In memory of Wm. A. McKellip
Dec 25, 1835 - Apr 04, 1904Location
Memorial Page of Wm. McKellip
Few Carroll County natives had
careers as interesting and far-reaching as William McKellip. Although born and raised
in Taneytown, by the time of his death he had become President Theodore Roosevelt’s
Consul to Magdeburg, Germany. In the years between he fought in the Civil War,
owned a successful law practice in Westminster, was the friend of Presidents Lincoln,
Grant, McKinley, and Teddy Roosevelt, and traveled widely.
In 1862 when the Union Army needed soldiers, McKellip assisted in organizing
companies of the Sixth Regiment Infantry, Maryland Volunteers. He was directly
responsible for recruitment of Company A. Realizing the regiment’s newly recruited
men were poorly supplied with weapons, he and Maryland Governor Hicks went
straight to Washington to meet with Lincoln in the hopes of obtaining better arms.

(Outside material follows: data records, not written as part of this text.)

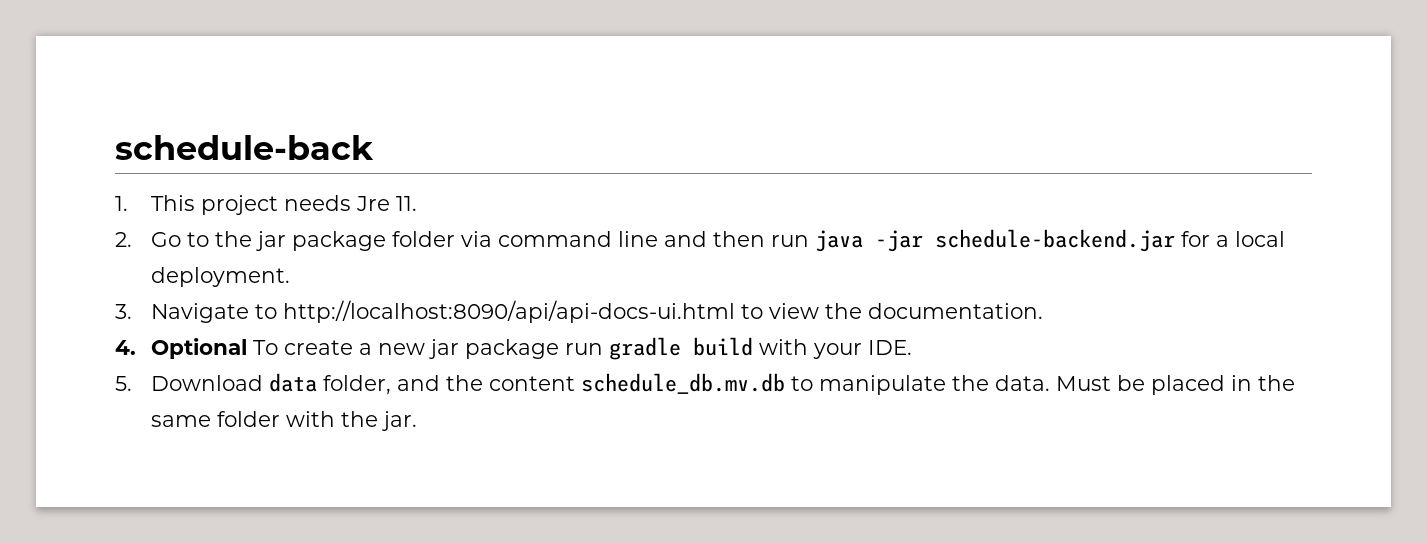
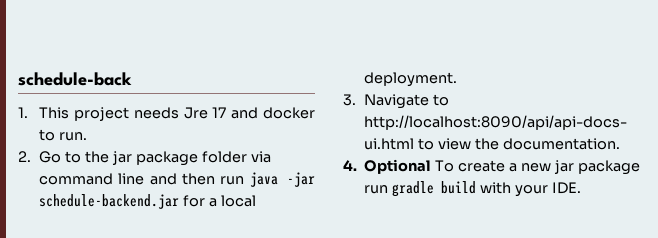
- 1. This project needs Jre 11.
+ 1. This project needs Jre 17 and docker to run.
- 5. Download data folder, and the content schedule_db.mv.db to manipulate the data. Must be placed in the same folder with the jar.

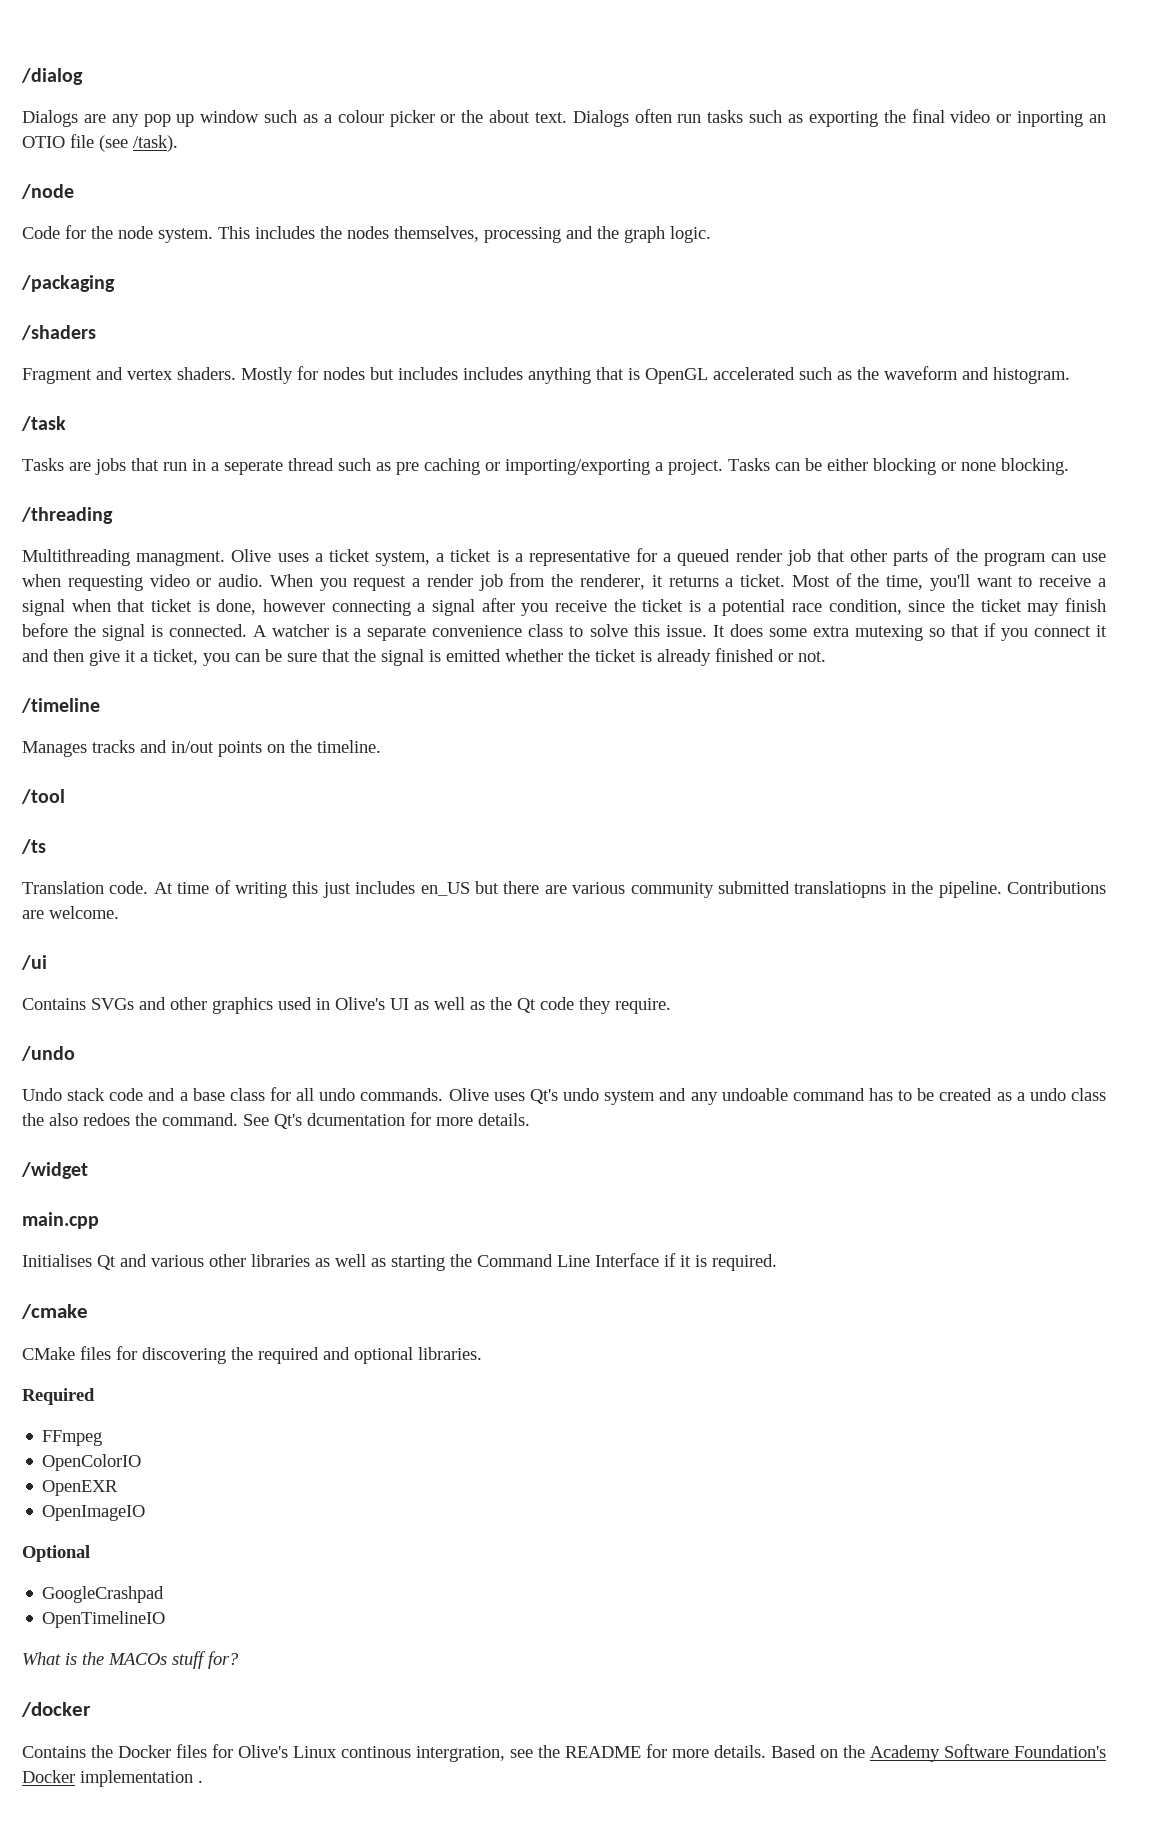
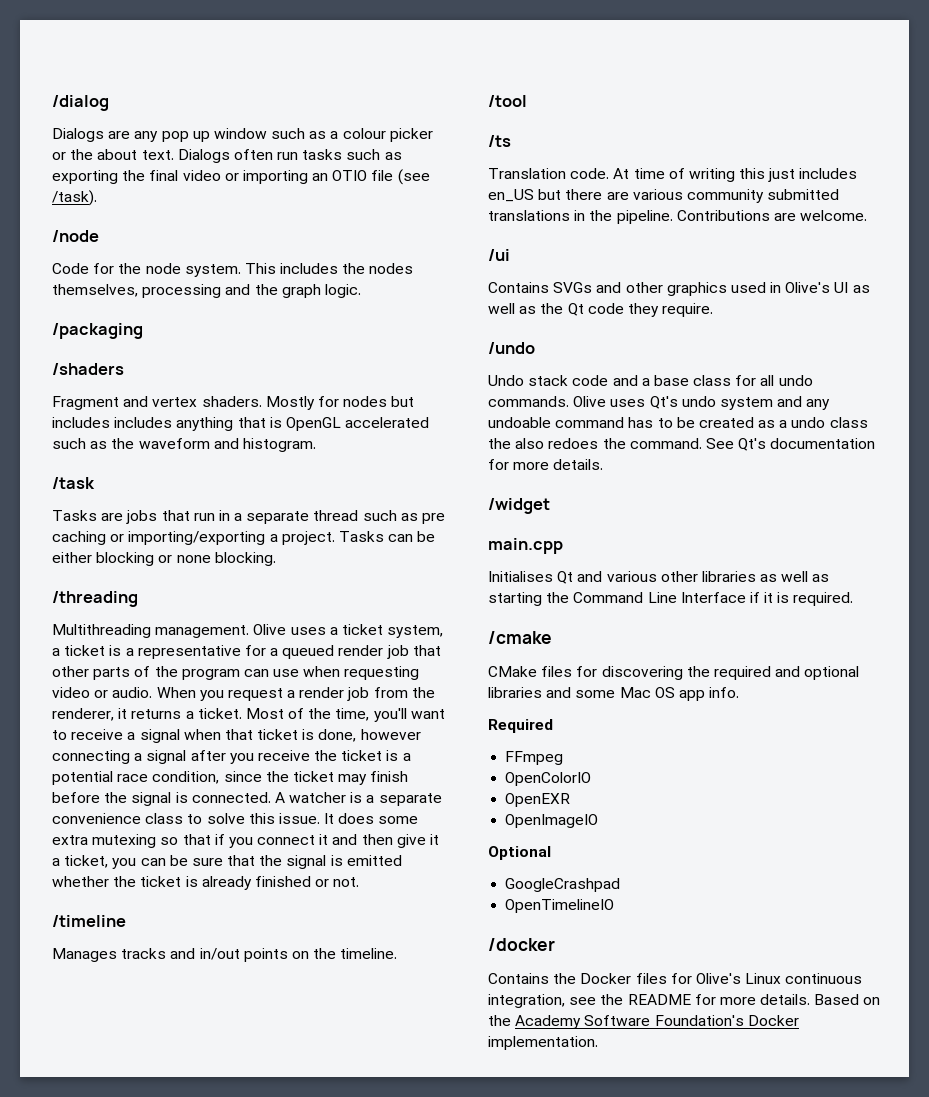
- Dialogs often run tasks such as exporting the final video or inporting an OTIO file (see /task).
+ Dialogs often run tasks such as exporting the final video or importing an OTIO file (see /task).
- Tasks are jobs that run in a seperate thread such as pre caching or importing/exporting a project.
+ Tasks are jobs that run in a separate thread such as pre caching or importing/exporting a project.
- Multithreading managment.
+ Multithreading management.
- At time of writing this just includes en_US but there are various community submitted translatiopns in the pipeline.
+ At time of writing this just includes en_US but there are various community submitted translations in the pipeline.
- See Qt's dcumentation for more details.
+ See Qt's documentation for more details.
- CMake files for discovering the required and optional libraries.
+ CMake files for discovering the required and optional libraries and some Mac OS app info.
- What is the MACOs stuff for?
- Contains the Docker files for Olive's Linux continous intergration, see the README for more details.
+ Contains the Docker files for Olive's Linux continuous integration, see the README for more details.
- Based on the Academy Software Foundation's Docker implementation .
+ Based on the Academy Software Foundation's Docker implementation.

Following a short interview with the president, they walked away with a note written
on the back of Lincoln’s personal card saying, “Secretary of War: Please give bearer,
Major McKellip, of the 6th Maryland Regiment, the best arms possible, and oblige. A.
Lincoln.”
An exploding magazine rendered McKellip unfit for further military service in 1863, so he returned to Carroll County where he and John E. Smith ran a very successful law practice. Later he became the senior partner in the law firm of McKellip and Clabaugh. He ran for a number of political offices as a Republican but usually lost due to a Democratic majority in the county. President Ulysses S. Grant appointed him as a United States Commissioner to the Vienna Exposition in 1873. While on that mission he traveled around much of Europe with the erudite James W. Reese, a local minister, as his traveling companion. McKellip and his second wife, Sarah, went abroad on several more occasions, and she was in Magdeburg with him when he died.
McKillip’s 1904 funeral was the most elaborate in Westminster’s history up to that
time because he had left a significant mark on his community and elsewhere. His body
was returned from Germany to Baltimore where it was met by many notables. A band
from the ship accompanied his flag-draped casket to the train that brought him back to
Westminster. At Centenary Methodist Episcopal Church speakers recalled his
patriotism. Hundreds of people stood outside the church and lined the streets as his
funeral procession moved to this cemetery. There were more than thirty honorary
pallbearers representing his military career and membership in the Grand Army of the
Republic as well as organizations in the city and county. His relatively modest
headstone belies his many significant accomplishments.